The current decline in the Euro may be related to the increase in sovereign risk in the EU. While the problem is large and growing for the US, there is at least some flexibility on what can be done with monetary policy. That is not the case of the EU where the ECB controls monetary policy. Money expansion or a bail-out for other EU members is not available for bond investors. his places some unique risk with the PIGS, Portugal, Spain, Italy and Greece.

Is finance of any value?

“I wish someone would give me one shred of neutral evidence that financial innovation has led to economic growth — one shred of evidence,” said Mr Volcker ...

Strong statement by the former Fed chief. Where is the evidence of the contribution of finance to growth? Surely the energy and excesses of Wall Street could be spend better on Main Street. I may agree that some of the extremes have marginal contribution, but that is a far cry from saying that Wall Street has to be dismantled. The well-developed mortgage capital markets have been a blessing for the vast majority of home-owners. The impact of the extreme "innovations" or practices, however, have been significant for the entire economy. These have often involved fraud not a failure of finance. The issue is not whether innovation helps but whether every innovation is useful and whether there should be any controls on the innovation process. This is a better starting point.

The best evidence is in the structure of capital markets between developed and emerging markets. The latest international finance research suggests that one of the reasons for the global crisis and imbalance is because there is a shortage of developed capital markets structures in emerging markets. Yes, sovereign ratings have improved but there is a shortage of risk free assets for investors. This has caused EM investors to move more capital to the developed world at the same time that many developed investors have sought risky investments in the EM world.

The comments of Paul Volcker do not help the global economy. It does provoke but it does not advance the discussion.

Wednesday, December 9, 2009

Back to the well for more stimulus

Japan announced this week that 3Q final GDP will come in at .3% not .7% as predicted or the 1.2% reported last month.
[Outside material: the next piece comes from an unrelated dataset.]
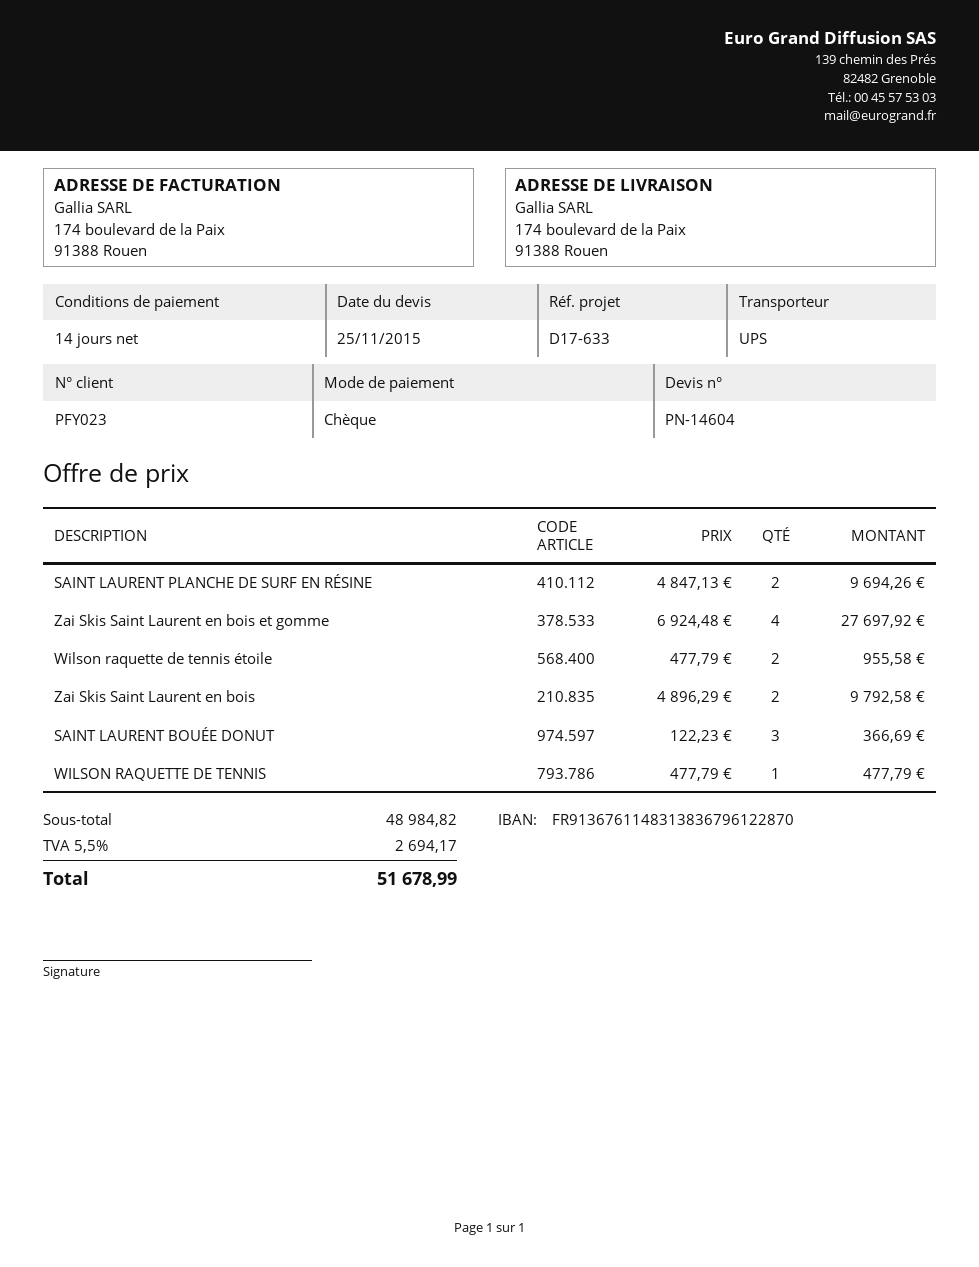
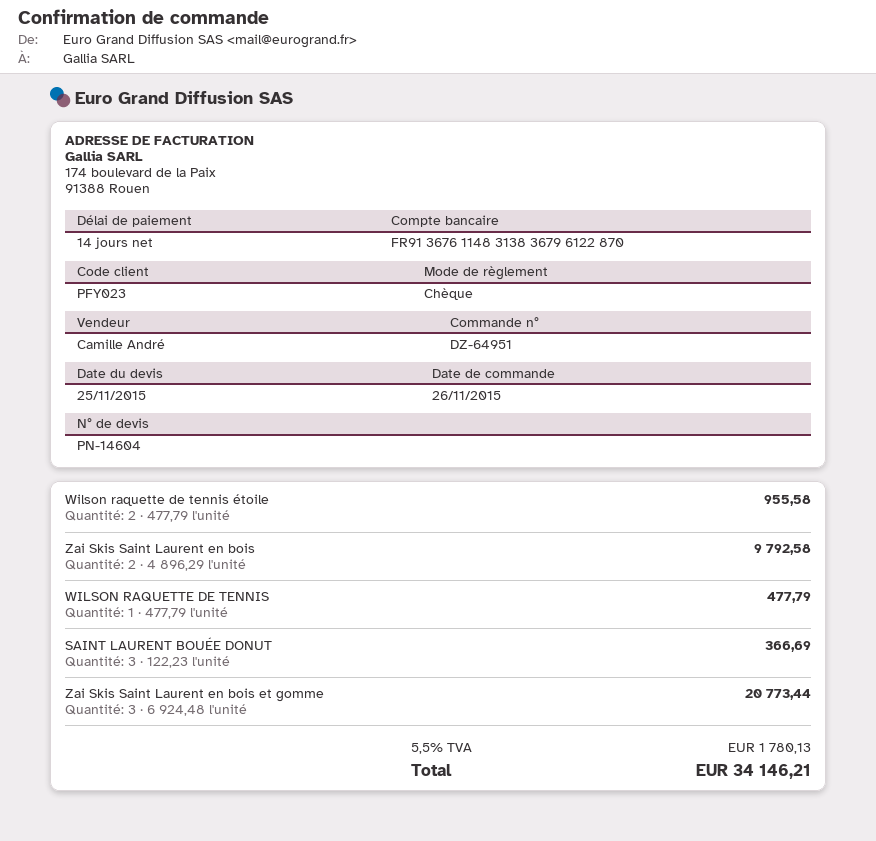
SAINT LAURENT PLANCHE DE SURF EN RÉSINE: 2 x 4847.13 = 9694.26 -> none
Zai Skis Saint Laurent en bois et gomme: 4 x 6924.48 = 27697.92 -> 3 x 6924.48 = 20773.44
tax: 5.5% = 2694.17 -> 5.5% = 1780.13
total: 51678.99 -> 34146.21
The currency has weakened and the Nikkei index has declined. Japan announced a new stimulus package totaling $81 billion this week. It is supposed to take effect in the first quarter of 2010.

The US has also announced new tax credit and jobs program policies to help the economy. These new policies have not been called a stimulus package. Some of the expected savings from the TARP fund will be used to help small business. There is no price tag on these programs.

Government have been overly optimistic about the recovery. They have used unconditional forecasting of past recessions as their guide. Most recessions follow the rule that a sharp decline leads to a sharp recovery. However, this crisis has been a balance sheet recession which usually takes longer and has a slower recovery rate. With governments showing little patience, we are starting to see a second round of spending discussion even while it is hard to track existing spending. Some of the new Japanese spending increases replace dropped initiatives from the last government. We also have not seen all of the stimulative effect of the US plan.

What is missing is a clarity concerning the business regulatory environment. Developed economies need help but the form should be a stable government framework. Institutions do matter. Money will gravitate to the stable countries and in many cases the more controlled emerging markets are a better bet.

Tuesday, December 8, 2009

Taylor Rule and current policy - no change in rates


The chart is from the fine writers at Calculated Risk. The question of when the Fed will raise rates is consuming fixed income investors. There are some simple rules that can be applied to this discussion, past history of the Fed and the Taylor rule. Both of these suggest that we will have some wait before any action is taken. But there is disagreement on how long we will have to wait. For example, Morgan Stanley forecasts the Fed will start to increase rates in the second half of 2010 and be above 1% on the Fed Funds before year-end. Goldman Sachs believes the wait will be longer , until 2011.

There are two rules that could be followed. One is a simple timing rule. The Fed does not start to raise rates until unemployment has peaked after which there is a delay of approximately nine months. If unemployment peaks at year-end, we should see some Fed action in the fourth quarter. This scenario is actually fairly rosy. Of course, the credit easing programs could be cut before an actual rate increase.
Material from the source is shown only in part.